The Russia-Ukraine war has raised the nuclear specter more dramatically. Now that it is the West that has the conventional military advantage, the Russians have ostensibly embraced an “escalate to de-escalate” concept, publicly endorsed by Russian President Vladimir Putin, whereby they could use battlefield nuclear weapons to reverse tactical losses. Oppenheimer himself might have credited the military logic of this position. Yet Putin’s actions have reflected more restraint than his incendiary rhetoric suggests. Deterrence has worked as expected in Ukraine, confining the conflict to conventional means and geographically containing it. Nuclear peace, albeit a more fragile one, goes on.

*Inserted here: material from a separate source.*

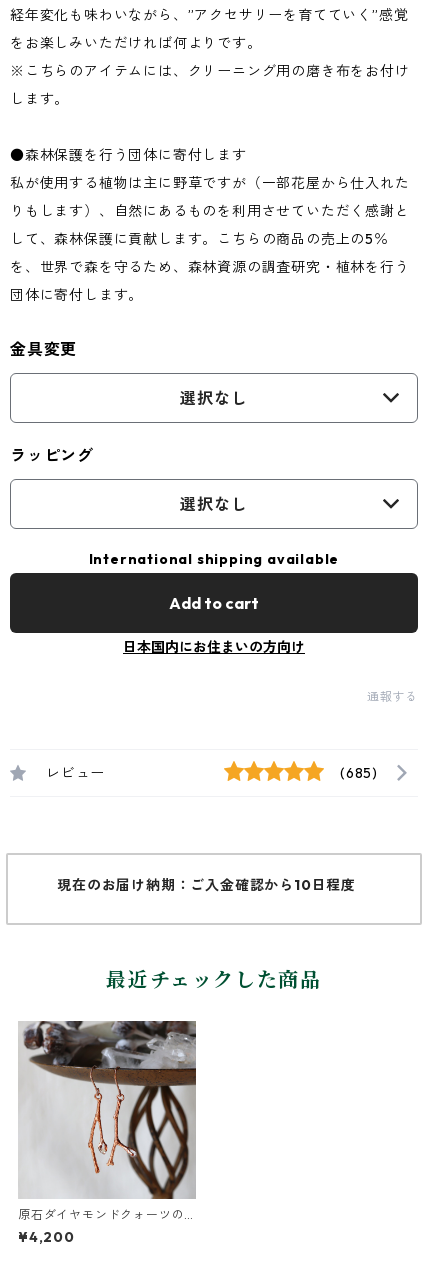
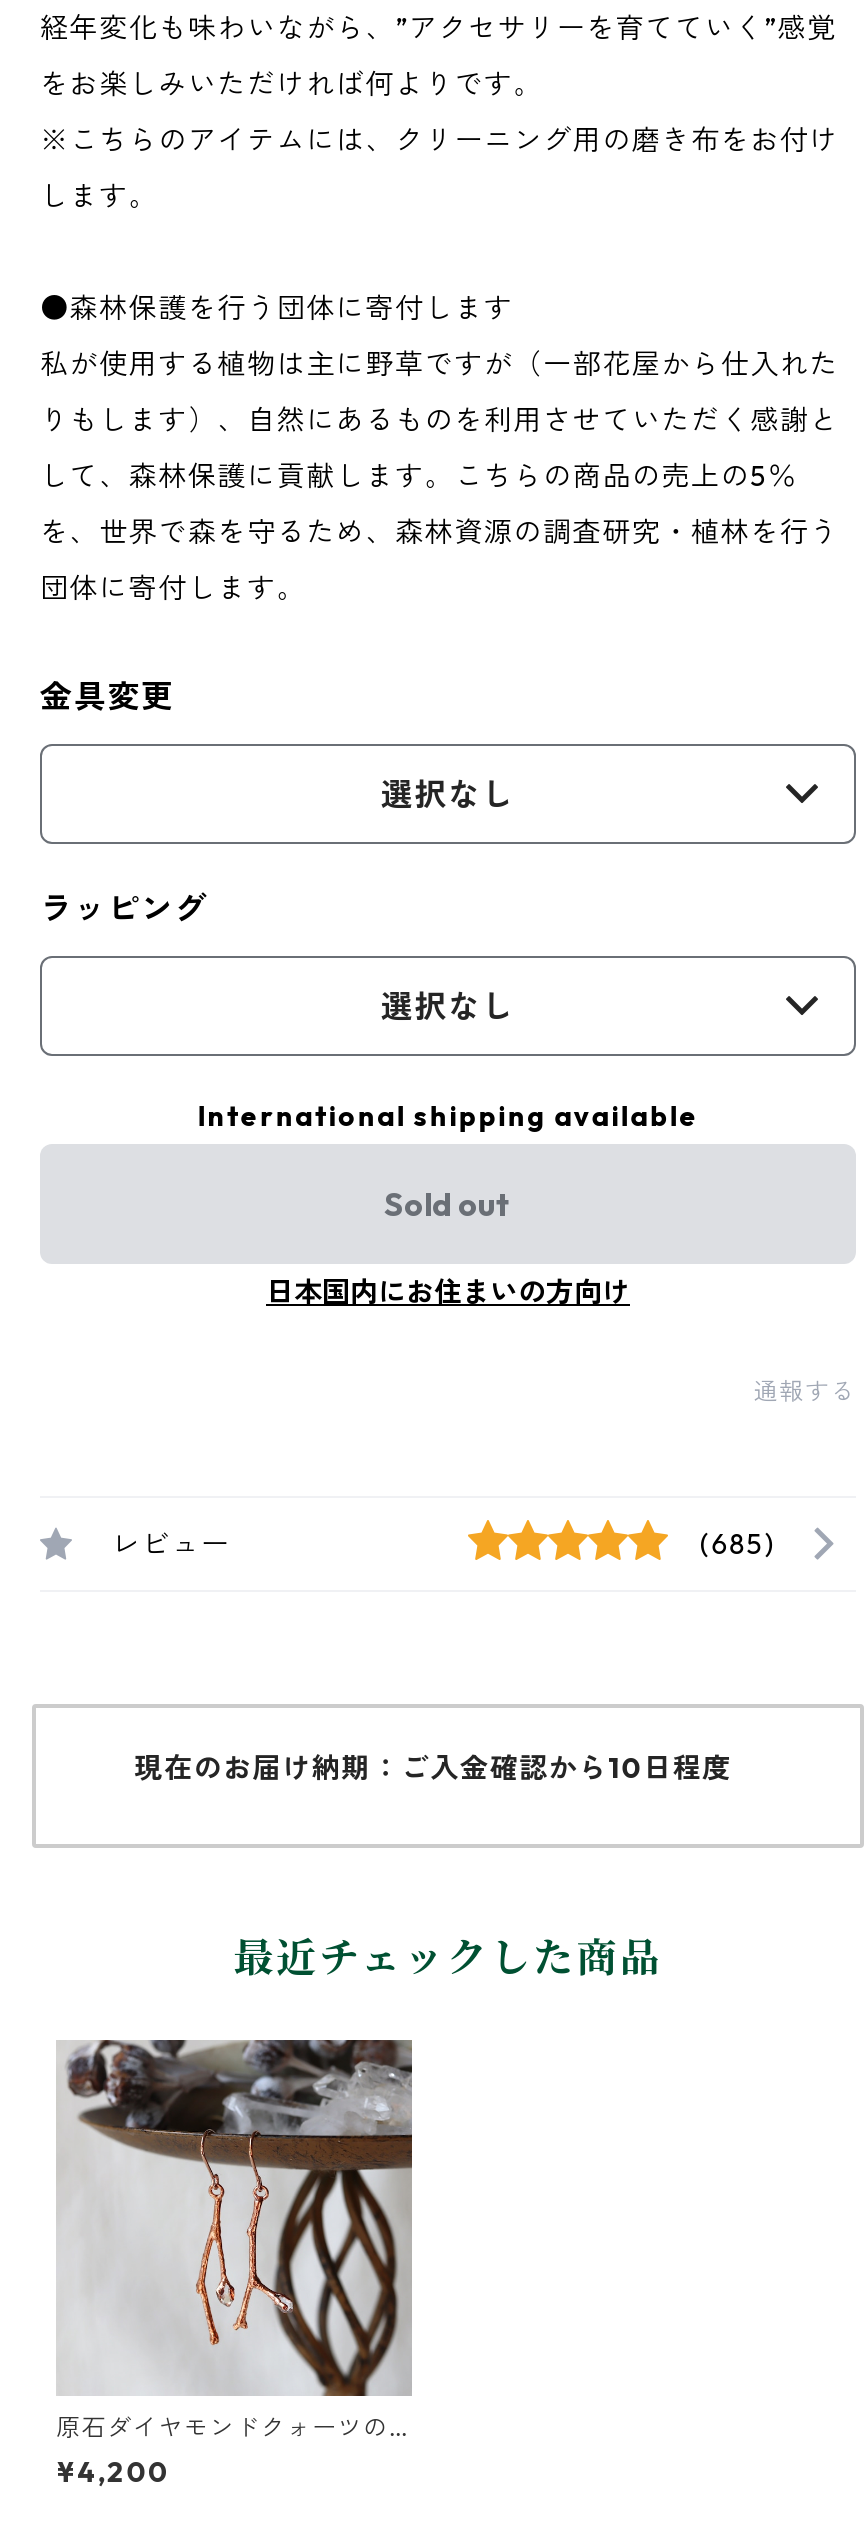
- Add to cart
+ Sold out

From this perspective, Nolan’s film is not a wistful lament about a better world that might have been. A planet without the hydrogen bomb would have been safer, but probably wasn’t achievable. Be that as it may in retrospect, Oppenheimer—ultimately recognizing that it takes time for humans’ ethics to catch up with their technical achievements—bravely deviated from the standard line and paid a price. Oppenheimer explores the difficulty of challenging cherished orthodoxies in trying circumstances, especially if undertaken by qualified scientists. Nuclear deterrence is one such orthodoxy, while skepticism about climate change and perhaps sanguinity about artificial intelligence are newer ones. With its spectacular images of nuclear destruction, a crucial question the film stimulates is whether MAD, stripped of arms control and regular diplomacy and under the pressure of a major war involving nuclear powers, can still work.
In the end, Oppenheimer is about the danger of complacency. How widely it will resonate remains to be seen. While 1960s movies like Dr. Strangelove, The Bedford Incident, and Fail Safe ended with a nuclear strike as an existential coup de grâce, their successors of the early 1980s such as The Day After and Threads, spurred by Jonathan Schell’s ominous 1982 book The Fate of the Earth, upped the ante by looking as well at the grisly aftermath. Robust arms control followed by the Cold War’s abrupt end and America’s extended unipolar moment soon made them seem moot. But Oppenheimer rivetingly revisits the terrible origin story of nuclear weapons when their salience is rising, assaults on conscientious scientists are continuing, and America’s relative power is diminishing. At the very least, Nolan’s timing is perfect.